No interactions on record
Explore head-to-head clinical comparisons of other medications in the same therapeutic classes.
Common clinical questions about ISRADIPINE vs AFEDITAB CR, answered by our medical review team.
ISRADIPINE is a Calcium Channel Blocker that works by Isradipine is a dihydropyridine calcium channel blocker that inhibits the influx of extracellular calcium ions into vascular smooth muscle and myocardial cells via L-type calcium channels, leading to vasodilation and reduced peripheral vascular resistance, with minimal negative inotropic effect.. AFEDITAB CR is a Calcium Channel Blocker that works by Nifedipine is a dihydropyridine calcium channel blocker that inhibits the influx of calcium ions through L-type channels in vascular smooth muscle and cardiac muscle, leading to vasodilation and reduced myocardial contractility.. They differ in pharmacokinetic profiles, FDA-approved indications, and side effect profiles.

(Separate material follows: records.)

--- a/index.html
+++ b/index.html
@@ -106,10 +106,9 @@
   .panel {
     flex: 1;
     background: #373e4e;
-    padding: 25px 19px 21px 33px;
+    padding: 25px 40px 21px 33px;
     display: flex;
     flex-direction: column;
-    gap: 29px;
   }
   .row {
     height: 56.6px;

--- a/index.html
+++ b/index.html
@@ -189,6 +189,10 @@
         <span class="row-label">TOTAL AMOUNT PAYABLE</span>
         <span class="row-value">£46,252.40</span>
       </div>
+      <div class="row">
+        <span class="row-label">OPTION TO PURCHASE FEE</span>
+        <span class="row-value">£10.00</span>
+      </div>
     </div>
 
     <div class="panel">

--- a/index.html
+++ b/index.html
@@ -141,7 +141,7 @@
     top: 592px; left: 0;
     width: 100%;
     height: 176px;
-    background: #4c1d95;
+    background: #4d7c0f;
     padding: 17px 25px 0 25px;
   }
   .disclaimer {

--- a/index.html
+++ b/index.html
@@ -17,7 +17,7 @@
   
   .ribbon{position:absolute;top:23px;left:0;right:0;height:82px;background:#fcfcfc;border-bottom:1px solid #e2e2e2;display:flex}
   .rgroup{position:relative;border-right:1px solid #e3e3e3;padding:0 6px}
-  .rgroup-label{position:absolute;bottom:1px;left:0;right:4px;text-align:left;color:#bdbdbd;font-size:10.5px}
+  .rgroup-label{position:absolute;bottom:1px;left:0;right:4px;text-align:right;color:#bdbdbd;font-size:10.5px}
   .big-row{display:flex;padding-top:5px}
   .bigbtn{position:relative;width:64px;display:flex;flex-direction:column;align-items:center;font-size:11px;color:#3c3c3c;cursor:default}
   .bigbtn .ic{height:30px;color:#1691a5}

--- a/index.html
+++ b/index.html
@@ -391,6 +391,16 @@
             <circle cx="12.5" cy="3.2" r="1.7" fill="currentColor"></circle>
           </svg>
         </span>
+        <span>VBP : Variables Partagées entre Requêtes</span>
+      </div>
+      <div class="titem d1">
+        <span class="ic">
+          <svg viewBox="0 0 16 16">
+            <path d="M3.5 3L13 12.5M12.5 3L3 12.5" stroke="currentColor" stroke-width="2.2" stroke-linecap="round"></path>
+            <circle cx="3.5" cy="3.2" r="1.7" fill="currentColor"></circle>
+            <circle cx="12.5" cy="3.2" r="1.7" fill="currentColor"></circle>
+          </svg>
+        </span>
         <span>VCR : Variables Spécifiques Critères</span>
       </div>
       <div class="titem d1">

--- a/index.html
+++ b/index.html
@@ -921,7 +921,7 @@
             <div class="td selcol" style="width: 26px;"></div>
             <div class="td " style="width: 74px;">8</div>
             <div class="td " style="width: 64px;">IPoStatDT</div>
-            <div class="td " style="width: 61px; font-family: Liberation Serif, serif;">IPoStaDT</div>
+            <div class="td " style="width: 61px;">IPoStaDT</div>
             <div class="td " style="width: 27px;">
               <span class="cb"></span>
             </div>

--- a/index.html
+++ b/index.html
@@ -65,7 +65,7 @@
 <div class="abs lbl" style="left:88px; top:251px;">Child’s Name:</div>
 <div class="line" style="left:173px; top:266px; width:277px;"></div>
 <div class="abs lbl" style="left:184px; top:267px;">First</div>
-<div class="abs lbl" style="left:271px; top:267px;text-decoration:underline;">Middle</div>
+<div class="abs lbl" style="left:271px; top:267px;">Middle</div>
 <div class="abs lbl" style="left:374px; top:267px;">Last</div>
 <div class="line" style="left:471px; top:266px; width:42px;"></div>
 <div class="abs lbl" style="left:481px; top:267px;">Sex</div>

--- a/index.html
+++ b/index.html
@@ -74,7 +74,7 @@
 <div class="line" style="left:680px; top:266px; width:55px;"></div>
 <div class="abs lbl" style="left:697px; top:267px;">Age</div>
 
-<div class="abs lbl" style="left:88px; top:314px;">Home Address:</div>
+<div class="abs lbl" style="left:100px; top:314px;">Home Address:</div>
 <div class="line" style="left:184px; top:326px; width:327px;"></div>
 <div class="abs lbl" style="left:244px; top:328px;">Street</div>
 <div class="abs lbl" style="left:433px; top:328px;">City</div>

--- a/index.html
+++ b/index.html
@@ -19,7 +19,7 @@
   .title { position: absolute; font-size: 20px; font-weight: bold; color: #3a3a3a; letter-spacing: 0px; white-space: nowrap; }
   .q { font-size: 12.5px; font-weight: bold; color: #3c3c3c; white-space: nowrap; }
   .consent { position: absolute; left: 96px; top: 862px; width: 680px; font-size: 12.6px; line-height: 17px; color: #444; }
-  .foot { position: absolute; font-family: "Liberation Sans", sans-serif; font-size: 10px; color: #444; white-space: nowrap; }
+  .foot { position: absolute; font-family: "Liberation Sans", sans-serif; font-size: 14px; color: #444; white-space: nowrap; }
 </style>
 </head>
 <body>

Potency comparisons between ISRADIPINE and AFEDITAB CR depend on the specific clinical indication. These are both Calcium Channel Blocker agents and are not directly interchangeable by dose. A physician or clinical pharmacist should guide any therapeutic switching decisions.
The standard adult dose of ISRADIPINE is: 2.5-10 mg orally twice daily. Initial dose: 2.5 mg twice daily, titrate to 5-10 mg twice daily as needed.. The standard adult dose of AFEDITAB CR is: 30-60 mg orally once daily, extended-release; maximum 90 mg/day.. Dosing should always be individualized based on indication, renal and hepatic function, age, and other patient factors.
No direct drug-drug interaction has been formally documented between ISRADIPINE and AFEDITAB CR in current clinical databases. However, individual patient risk factors including other medications, organ function, and comorbidities should always be evaluated by a qualified healthcare provider.
The maternal-fetal safety profiles differ. ISRADIPINE is classified as Category C. Isradipine is a pregnancy category C drug. In animal studies, it caused embryotoxicity, fetotoxicity, and teratogenicity (skeletal anomalies) at doses 2-3 times the maximum recomme. AFEDITAB CR is classified as Category C. Teratogenic effects not established; first trimester: no data in humans, animal studies show no teratogenicity; second and third trimesters: risk of fetal hypoxia, intrauterine gro. Always consult a maternal-fetal medicine specialist before taking either drug during pregnancy or lactation.